Before you jump to any rash conclusions, let's take a minute to examine the other side of the coin. What if at the same time that 75% of your potential customers hated your product or service, the remaining 25% absolutely loved it?
The truth is, most companies would kill to control 25% of their market. In most industries, a 5% to 10% market share is often the dominant position, and a very profitable position at that.
So what's the best way to command a market share as high as 25%? It may be to find a way to make 75% of your potential customers hate you.
The ugliest cars in the world
Do you remember Renault, the manufacturer of those squat, tin-can looking cars that are no longer sold in the USA? Well you might be surprised to know that they have the best-selling model in all of Europe. And they're making Ford and VW cringe at their loss of market share.
How did Renault accomplish this? With designs that are so strikingly different, and often jarring, that people either love or hate them. When Renault introduced the Twingo — a boxy, bulb of a car with bug-eye headlights, a full 50% of consumers who participated in Renault's focus group said they hated it. Another 25% were unmoved either way. But 25% loved it and wanted to know where they could buy one right away. When it was released to the market, the Twingo became an
instant market leader.
Think big, loud thoughts
Here's another one of my favorite examples. Many of my clients may have heard me mention it before, but it bears repeating.
Here's another one of my favorite examples. Many of my clients may have heard me mention it before, but it bears repeating.
Pamela Yellen, CEO of the Prospecting and Marketing Institute, is one of my favorite clients. Besides the fact that she's a brilliant marketer and CEO, her willingness to think big — really big — always impresses me. A number of years ago, Pamela brought me in to help her company devise a way to substantially increase the revenue on one of their key product lines, a sales and marketing training program for insurance agents.

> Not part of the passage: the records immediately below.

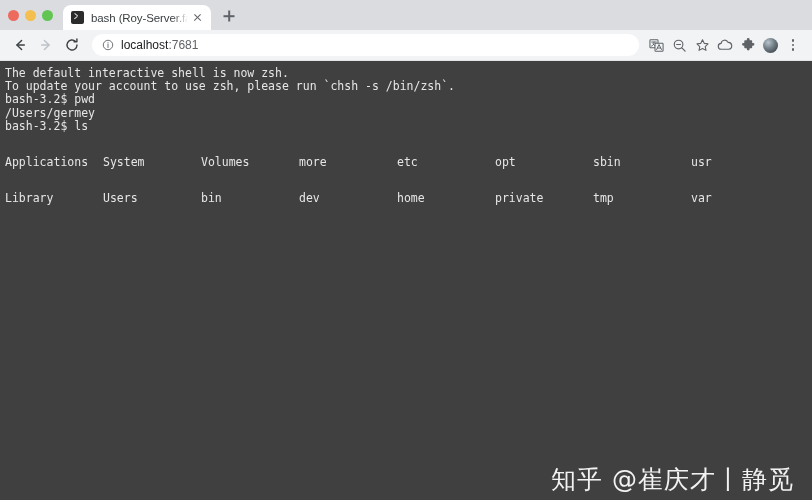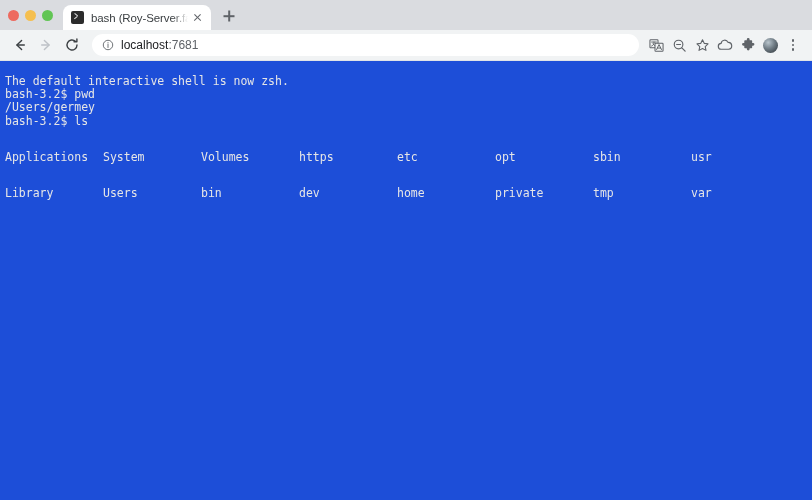--- a/index.html
+++ b/index.html
@@ -219,28 +219,28 @@
     width: 2.6px;
     height: 2.6px;
     border-radius: 50%;
     background: #5f6368;
     display: block;
   }
 
   
   .terminal {
     flex: 1;
-    background: #1d4ed8;
+    background: #404040;
     position: relative;
     overflow: hidden;
     font-family: "DejaVu Sans Mono", "Liberation Mono", monospace;
     font-size: 11.5px;
     line-height: 13.2px;
     color: #e6e6e6;
-    padding: 14px 0 0 5px;
+    padding: 6px 0 0 5px;
     box-sizing: border-box;
   }
   .tline {
     white-space: pre;
     height: 13.2px;
   }
   .ls-row {
     display: flex;
     height: 13.2px;
     margin-top: 23px;
@@ -357,42 +357,44 @@
             <i></i>
             <i></i>
           </div>
       </div>
     </div>
   </div>
 
   <div class="terminal">
     <div>
       <div class="tline">The default interactive shell is now zsh.</div>
+      <div class="tline">To update your account to use zsh, please run `chsh -s /bin/zsh`.</div>
       <div class="tline">bash-3.2$ pwd</div>
       <div class="tline">/Users/germey</div>
       <div class="tline">bash-3.2$ ls</div>
 
       <div class="ls-row">
         <span class="ls-cell">Applications</span>
         <span class="ls-cell">System</span>
         <span class="ls-cell">Volumes</span>
-        <span class="ls-cell">https</span>
+        <span class="ls-cell">more</span>
         <span class="ls-cell">etc</span>
         <span class="ls-cell">opt</span>
         <span class="ls-cell">sbin</span>
         <span class="ls-cell">usr</span>
       </div>
       <div class="ls-row">
         <span class="ls-cell">Library</span>
         <span class="ls-cell">Users</span>
         <span class="ls-cell">bin</span>
         <span class="ls-cell">dev</span>
         <span class="ls-cell">home</span>
         <span class="ls-cell">private</span>
         <span class="ls-cell">tmp</span>
         <span class="ls-cell">var</span>
       </div>
 
     </div>
 
+    <div class="watermark">知乎 @崔庆才丨静觅</div>
   </div>
 
 </div>
 
 </body></html>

Despite the fact that the program was completely sold out three times per year, because the fee was just $699, it wasn't a great money maker. The program included three days of intensive training, a bundle of materials, and personal support for an entire year. The cost of providing the support alone offset nearly the entire fee for the program.
Pamela wanted to increase the fee for this program. But not just a hundred dollars or so. Not even a few hundred. She wanted to increase the fee to what she felt was its true value — $5,000.
Now in anybody's book, you'd have to agree that this is thinking big and loud.
When I worked with Pamela and her team, one of the critical points we discovered was that attendees valued the year of personal support more than the initial training. We used that to restructure and reposition the program. It became a year-long program kicked off by a live
3-day immersion training, with the emphasis on the year-long program of personal support allowing the attendee to master the implementation of the material.
While we made minor changes to the product itself, for the most part it remained the same. What changed was the positioning of the product, the copy used to promote it, emphasizing the benefits of a year long program, and the name of the program, because it would be difficult to sell the program under the same name with a price increase of this magnitude.
How did the new program do? Pamela's company continued to sell out all three offerings. But now, with the increase in price, yet almost no increase in cost to deliver the program, her company's revenue grew for this product by a sizable 714%.
And the high ticket price actually created a buzz among insurance agents who couldn't wait to tell their associates how this expensive program was directly improving their bottom line profits.
Wrap up
A key point that I want to emphasize is that neither of these examples required outspending the competition. Because car designs change on a regular basis, Renault doesn't have to spend a penny more to come up with a big, loud design than they would to produce a mediocre design. And the Sales and Marketing Institute hardly changed the cost of delivering their program at all. Both of these companies simply chose to think bigger and louder than their competition.
So the question is: How big and loud are you willing to think?